→ Task statement
Starting with the line that contains "All Day: none -> 1", repeat exactly every line through the last one in the records below, and leave out the pictures.

→ Exercise inputs
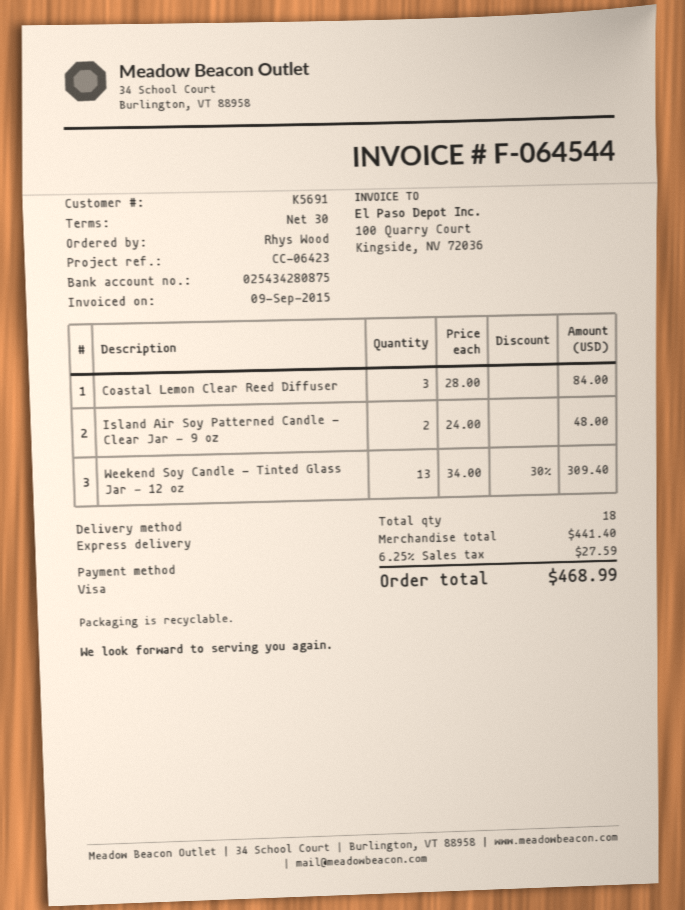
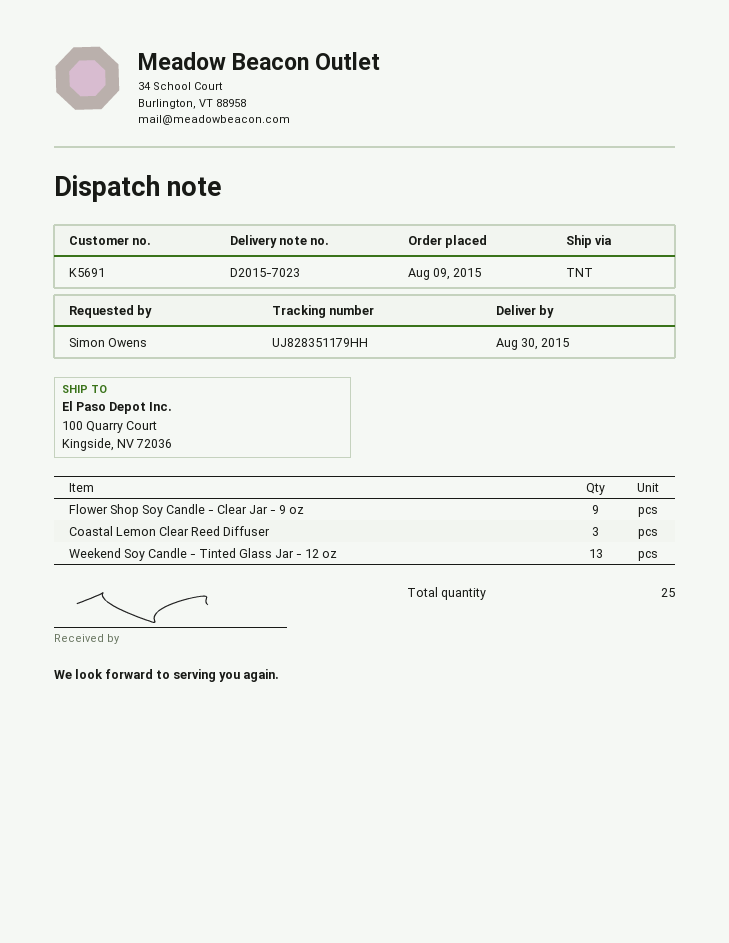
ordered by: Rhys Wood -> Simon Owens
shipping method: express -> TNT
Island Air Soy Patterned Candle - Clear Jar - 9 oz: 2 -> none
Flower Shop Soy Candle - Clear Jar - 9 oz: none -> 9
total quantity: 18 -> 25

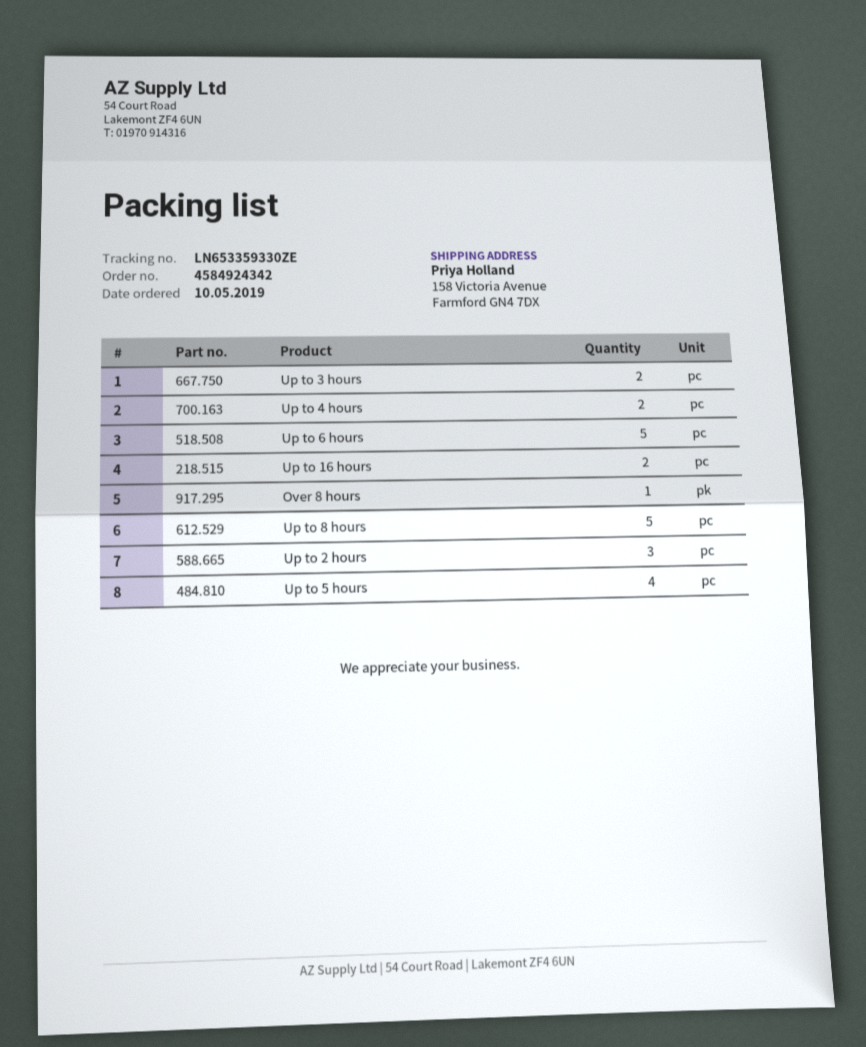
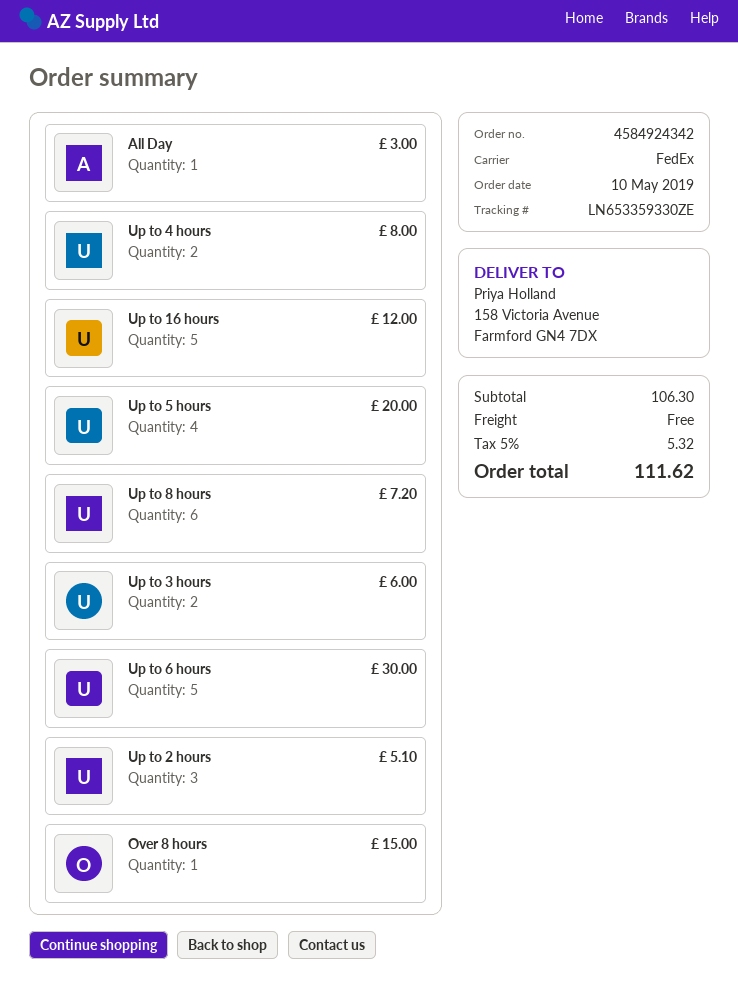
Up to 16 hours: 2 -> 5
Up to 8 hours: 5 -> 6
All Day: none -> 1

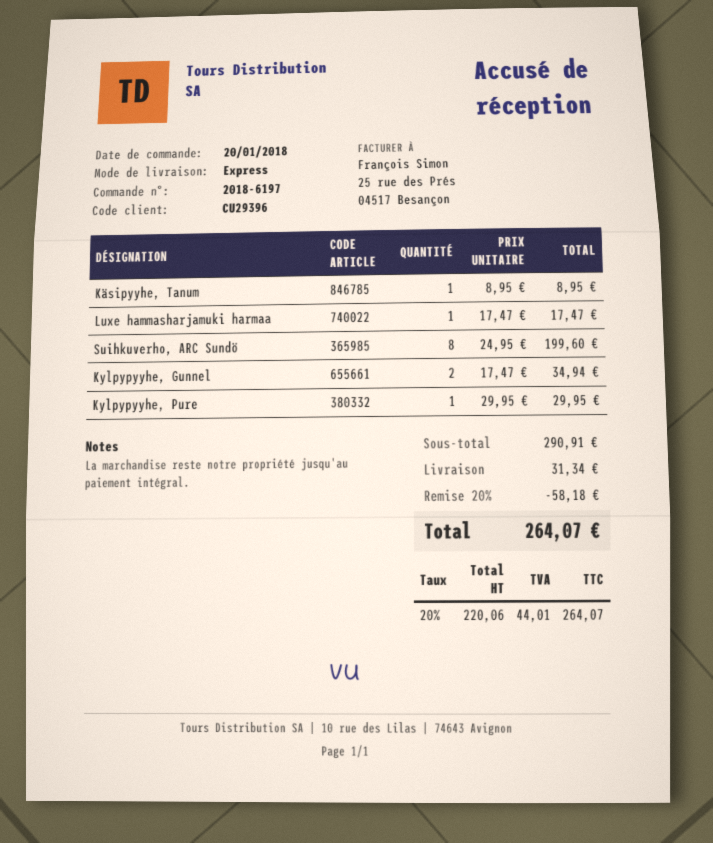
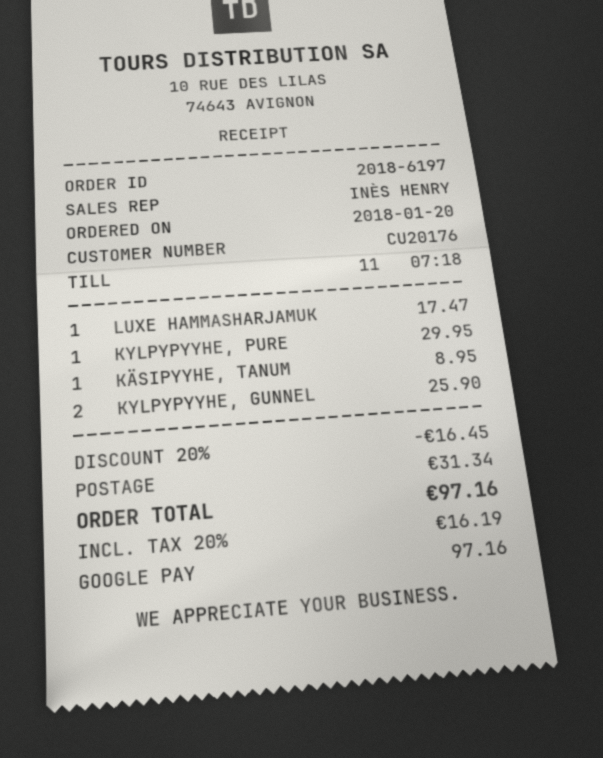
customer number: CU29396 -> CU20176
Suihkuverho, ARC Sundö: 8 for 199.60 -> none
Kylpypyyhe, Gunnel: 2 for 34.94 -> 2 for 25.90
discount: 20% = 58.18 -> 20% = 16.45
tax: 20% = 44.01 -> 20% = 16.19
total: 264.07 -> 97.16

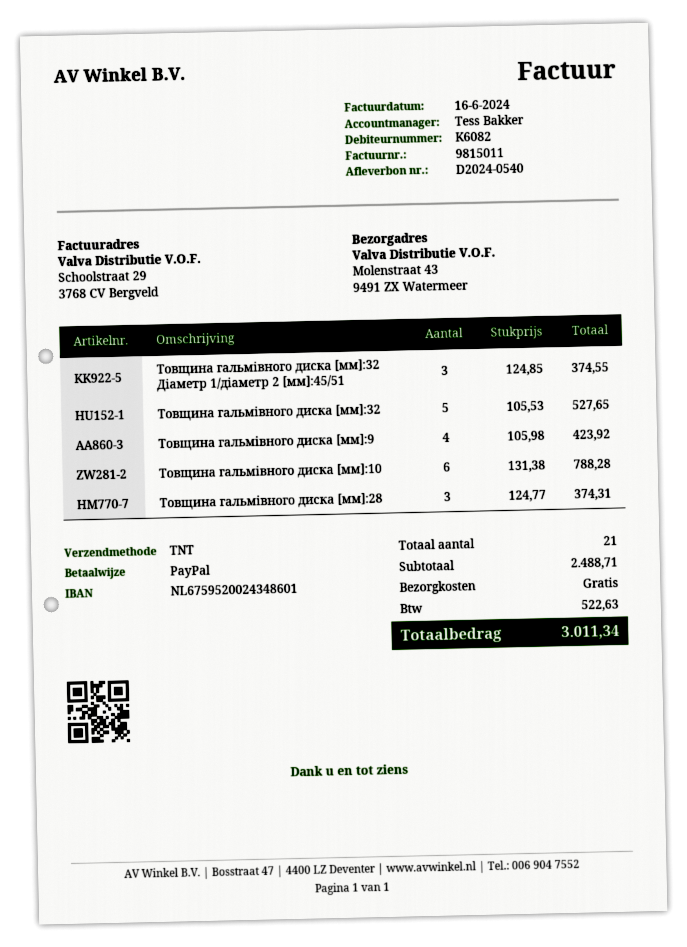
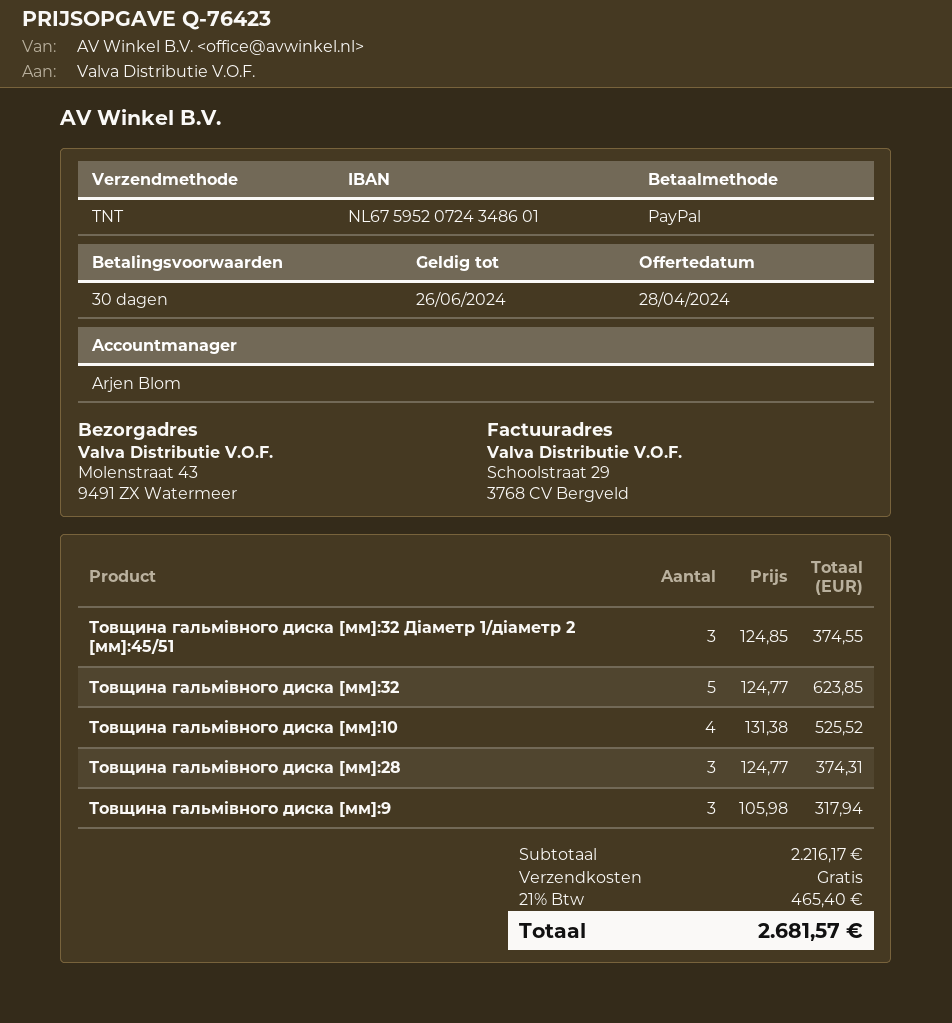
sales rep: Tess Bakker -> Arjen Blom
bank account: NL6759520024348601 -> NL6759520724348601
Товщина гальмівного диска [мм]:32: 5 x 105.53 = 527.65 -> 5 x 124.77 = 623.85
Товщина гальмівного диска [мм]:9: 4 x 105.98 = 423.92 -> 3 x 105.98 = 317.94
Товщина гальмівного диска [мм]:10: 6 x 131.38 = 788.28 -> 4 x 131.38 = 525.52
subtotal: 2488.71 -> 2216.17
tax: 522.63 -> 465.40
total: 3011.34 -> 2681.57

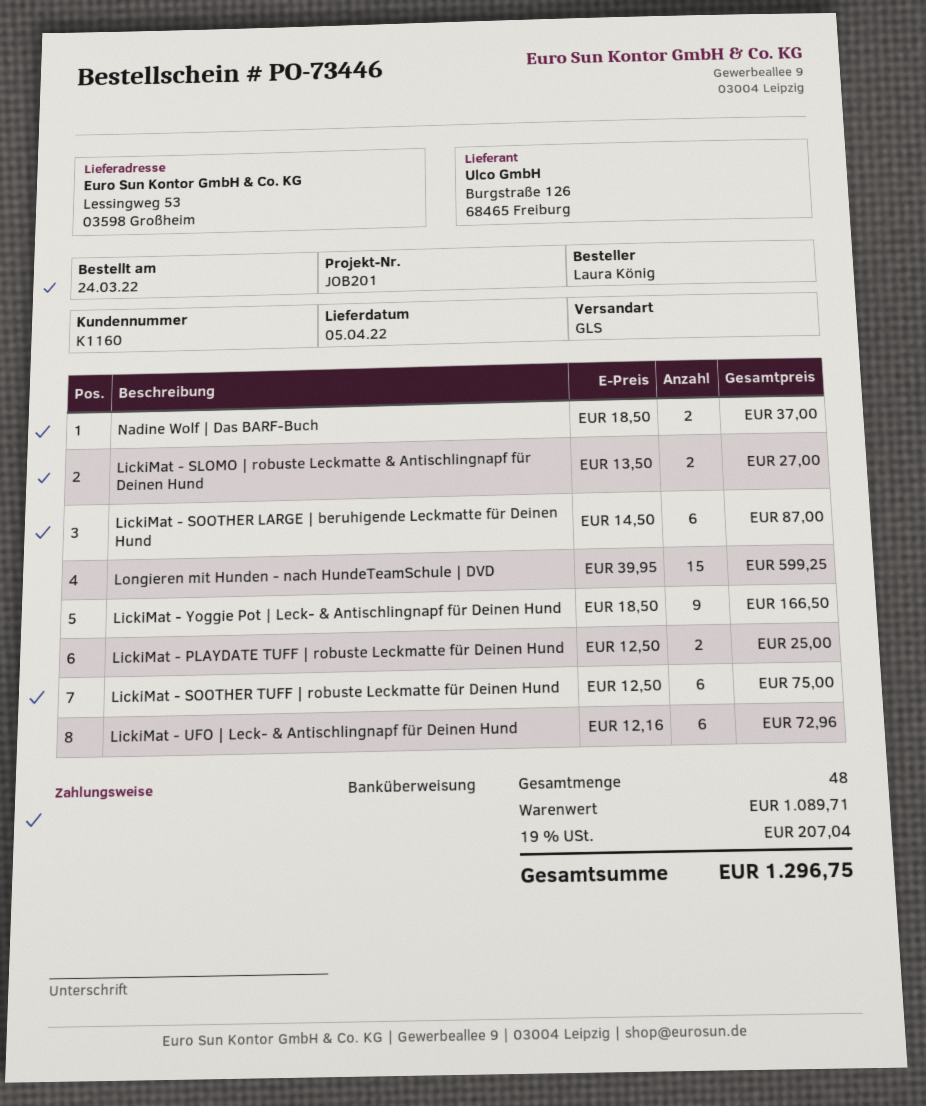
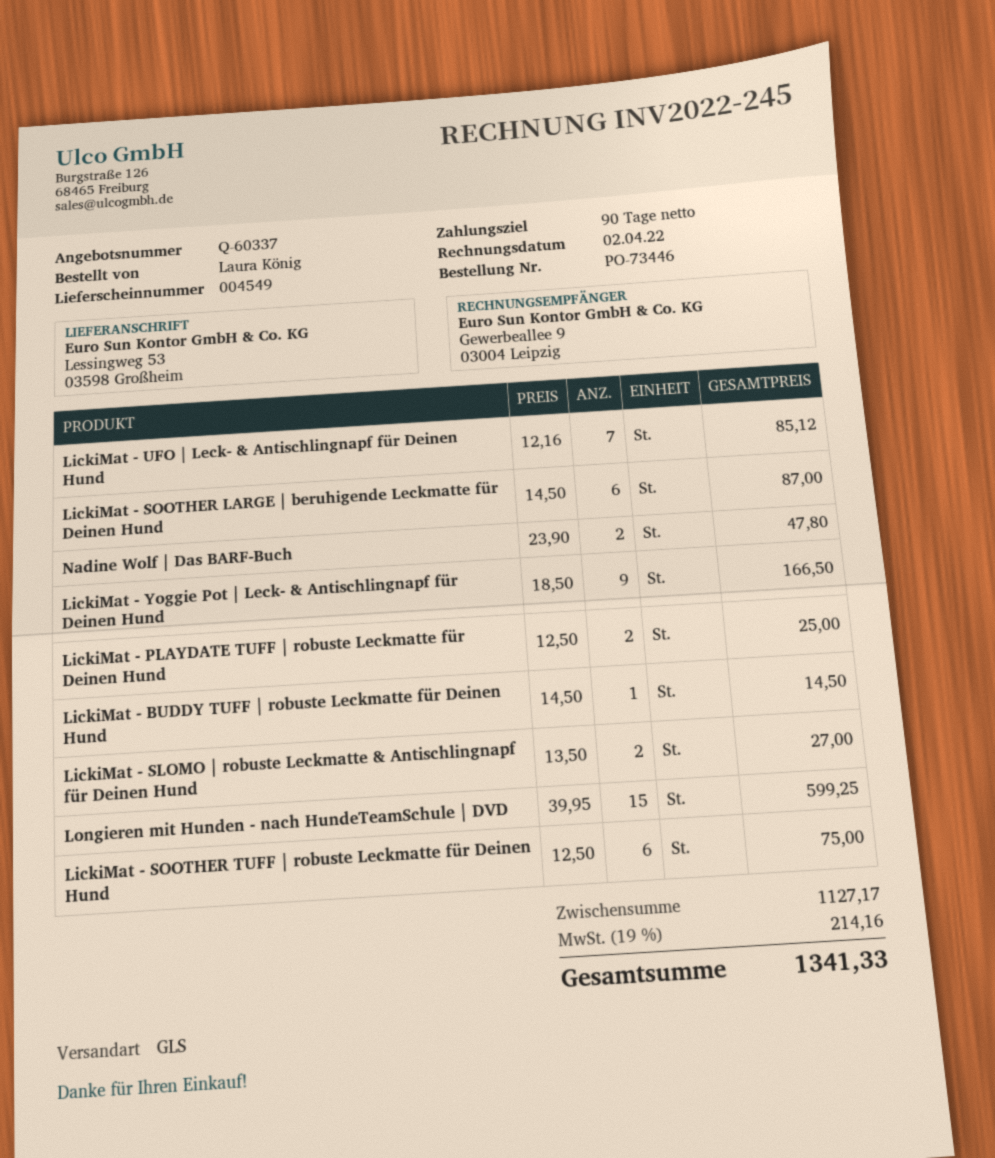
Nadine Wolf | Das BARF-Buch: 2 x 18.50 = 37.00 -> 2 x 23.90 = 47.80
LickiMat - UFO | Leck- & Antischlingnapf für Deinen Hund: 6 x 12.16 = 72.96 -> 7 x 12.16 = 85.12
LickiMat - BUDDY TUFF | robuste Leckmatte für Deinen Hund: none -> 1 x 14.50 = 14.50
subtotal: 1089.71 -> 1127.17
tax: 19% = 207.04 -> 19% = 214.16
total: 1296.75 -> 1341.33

→ Task result
All Day: none -> 1

customer number: CU29396 -> CU20176
Suihkuverho, ARC Sundö: 8 for 199.60 -> none
Kylpypyyhe, Gunnel: 2 for 34.94 -> 2 for 25.90
discount: 20% = 58.18 -> 20% = 16.45
tax: 20% = 44.01 -> 20% = 16.19
total: 264.07 -> 97.16

sales rep: Tess Bakker -> Arjen Blom
bank account: NL6759520024348601 -> NL6759520724348601
Товщина гальмівного диска [мм]:32: 5 x 105.53 = 527.65 -> 5 x 124.77 = 623.85
Товщина гальмівного диска [мм]:9: 4 x 105.98 = 423.92 -> 3 x 105.98 = 317.94
Товщина гальмівного диска [мм]:10: 6 x 131.38 = 788.28 -> 4 x 131.38 = 525.52
subtotal: 2488.71 -> 2216.17
tax: 522.63 -> 465.40
total: 3011.34 -> 2681.57

Nadine Wolf | Das BARF-Buch: 2 x 18.50 = 37.00 -> 2 x 23.90 = 47.80
LickiMat - UFO | Leck- & Antischlingnapf für Deinen Hund: 6 x 12.16 = 72.96 -> 7 x 12.16 = 85.12
LickiMat - BUDDY TUFF | robuste Leckmatte für Deinen Hund: none -> 1 x 14.50 = 14.50
subtotal: 1089.71 -> 1127.17
tax: 19% = 207.04 -> 19% = 214.16
total: 1296.75 -> 1341.33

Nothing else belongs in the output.